Recorded information:
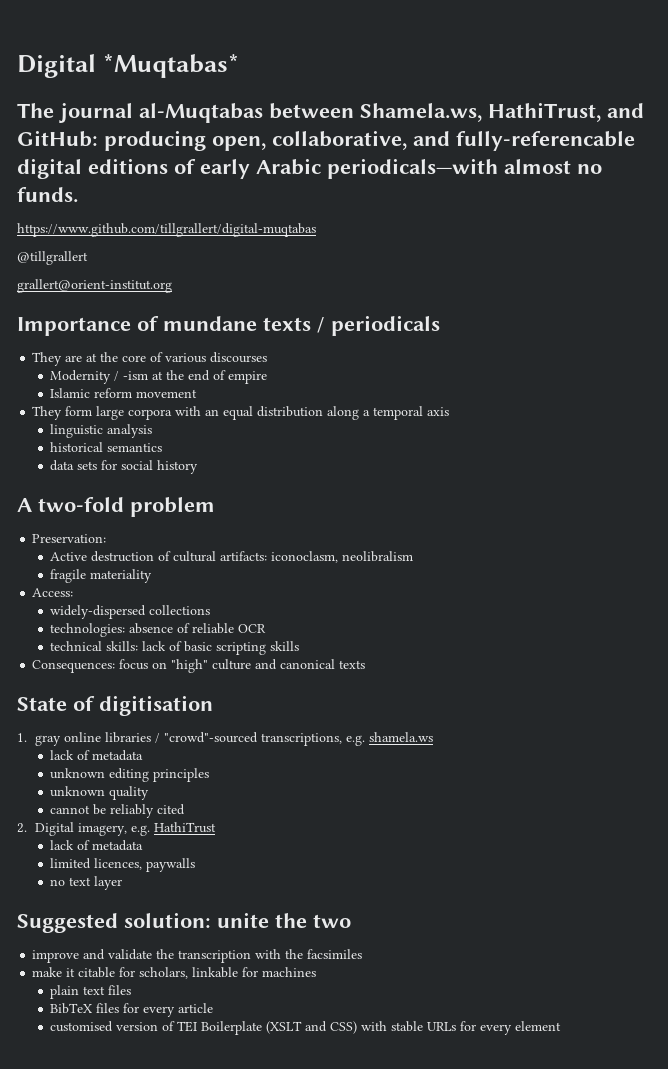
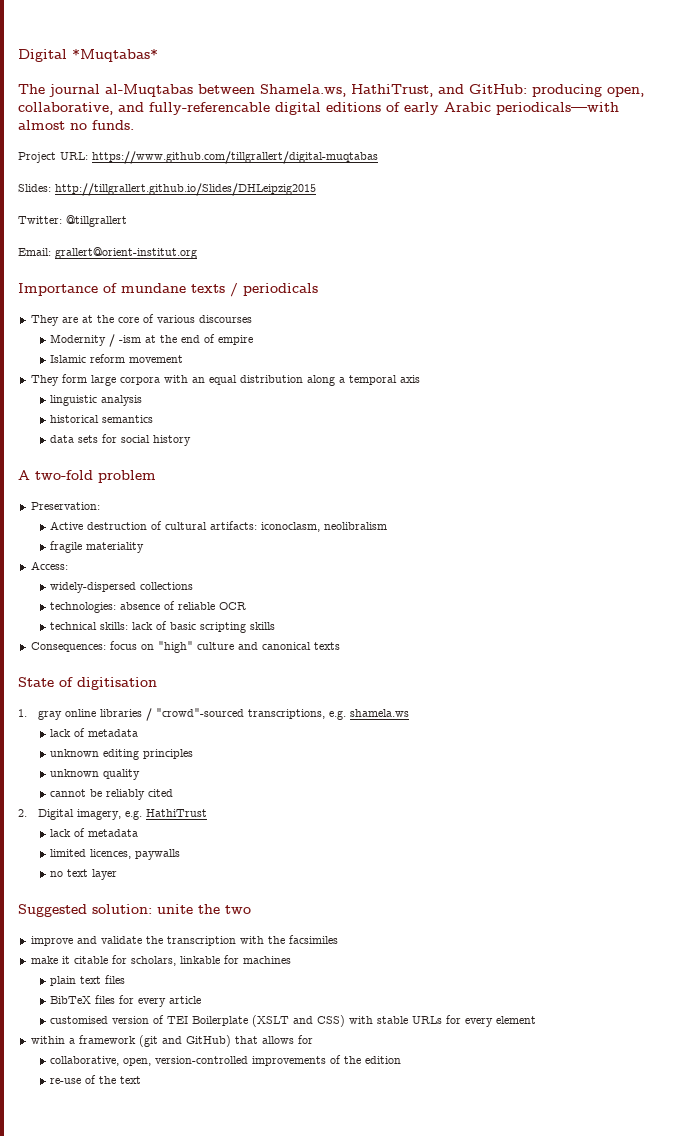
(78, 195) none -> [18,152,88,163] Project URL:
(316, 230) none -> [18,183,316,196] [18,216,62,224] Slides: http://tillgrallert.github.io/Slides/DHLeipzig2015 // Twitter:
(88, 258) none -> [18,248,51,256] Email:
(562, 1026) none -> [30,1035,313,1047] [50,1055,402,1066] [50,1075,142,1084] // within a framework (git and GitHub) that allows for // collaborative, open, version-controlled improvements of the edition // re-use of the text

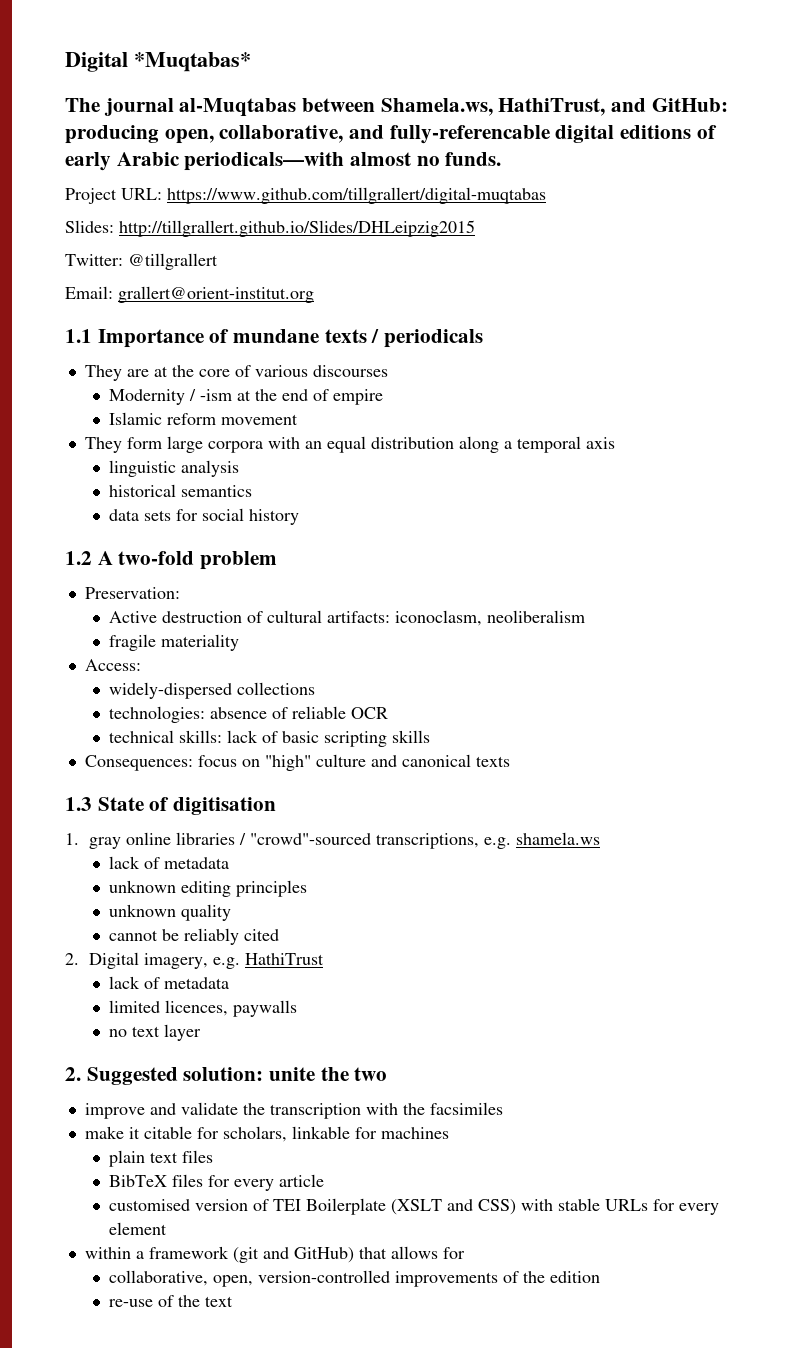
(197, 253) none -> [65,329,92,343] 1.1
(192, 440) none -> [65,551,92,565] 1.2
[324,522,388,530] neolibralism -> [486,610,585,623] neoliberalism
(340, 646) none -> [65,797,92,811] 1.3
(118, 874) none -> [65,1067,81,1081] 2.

---

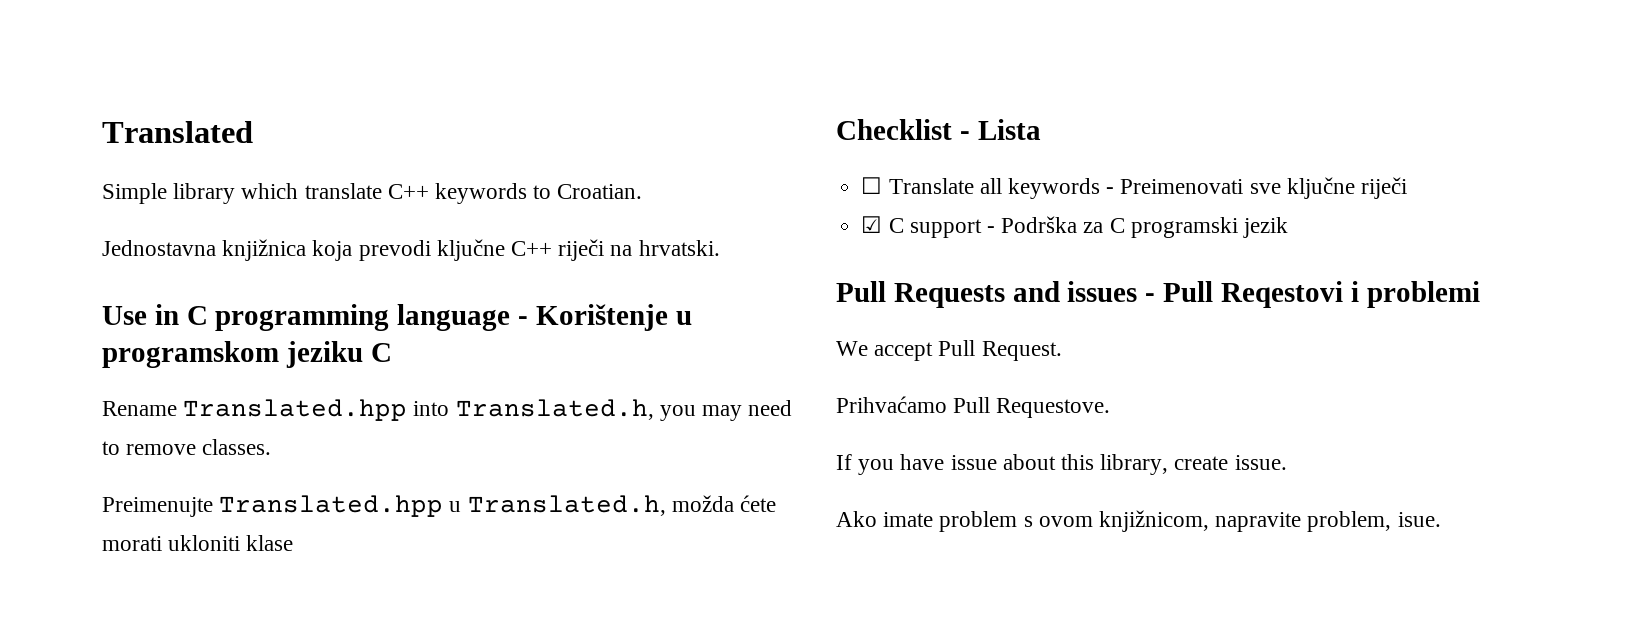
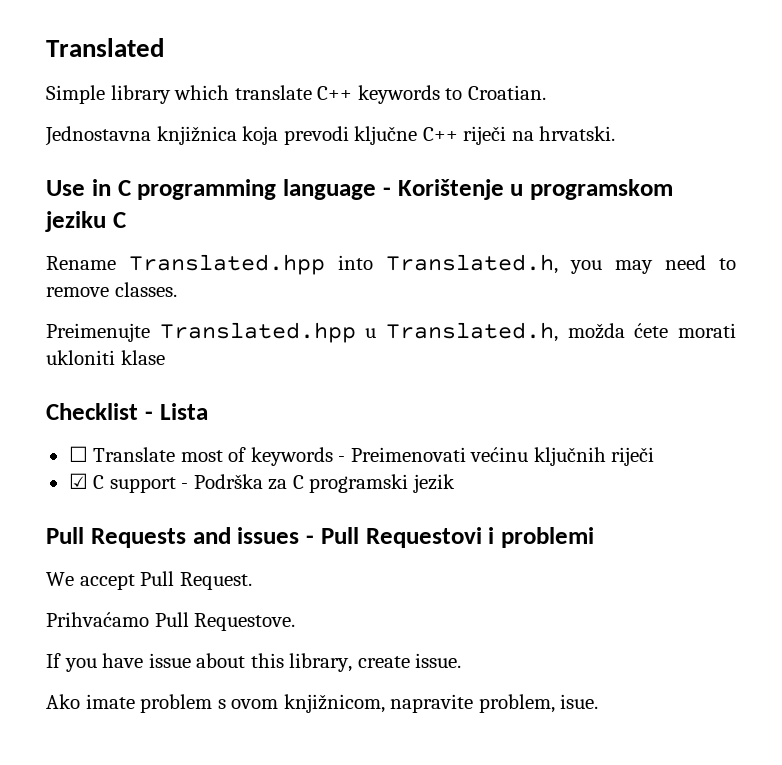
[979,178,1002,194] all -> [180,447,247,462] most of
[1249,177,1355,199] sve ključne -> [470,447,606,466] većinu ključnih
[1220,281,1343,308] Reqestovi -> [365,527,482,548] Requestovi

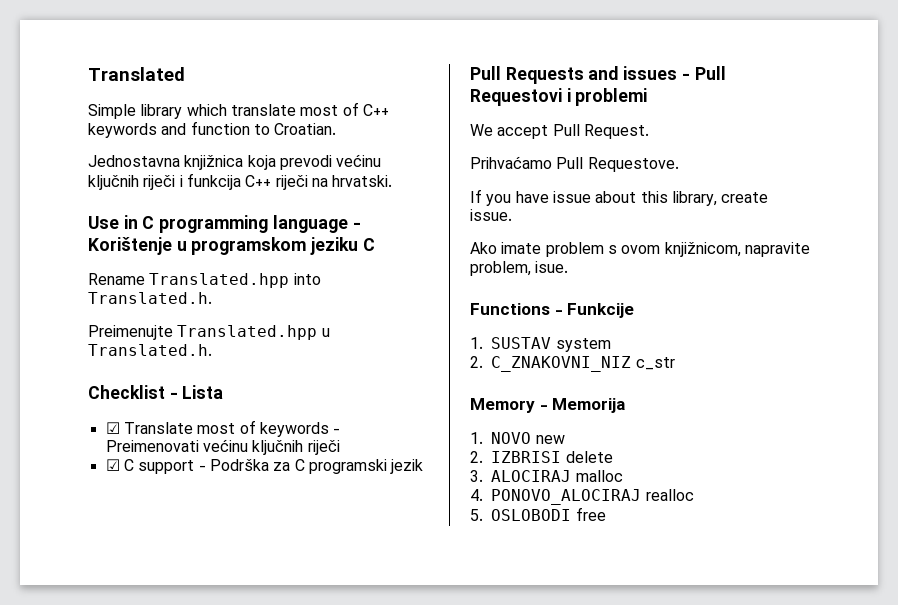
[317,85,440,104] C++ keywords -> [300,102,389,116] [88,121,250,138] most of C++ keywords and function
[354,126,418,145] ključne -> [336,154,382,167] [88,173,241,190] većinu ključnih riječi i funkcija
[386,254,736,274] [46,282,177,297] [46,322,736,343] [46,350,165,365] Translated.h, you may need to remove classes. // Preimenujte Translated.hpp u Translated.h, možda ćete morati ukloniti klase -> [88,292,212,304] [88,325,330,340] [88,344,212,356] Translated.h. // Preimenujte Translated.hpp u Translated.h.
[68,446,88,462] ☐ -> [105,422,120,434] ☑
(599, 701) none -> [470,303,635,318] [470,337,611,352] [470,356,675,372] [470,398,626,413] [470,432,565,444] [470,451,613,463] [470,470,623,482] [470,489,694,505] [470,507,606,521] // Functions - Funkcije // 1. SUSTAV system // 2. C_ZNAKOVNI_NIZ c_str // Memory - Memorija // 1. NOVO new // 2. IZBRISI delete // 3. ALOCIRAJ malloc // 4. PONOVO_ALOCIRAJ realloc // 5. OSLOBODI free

Task to complete: In the preceding material, find each line holding the word "most" and copy it out.

Result of this task:
[979,178,1002,194] all -> [180,447,247,462] most of
[317,85,440,104] C++ keywords -> [300,102,389,116] [88,121,250,138] most of C++ keywords and function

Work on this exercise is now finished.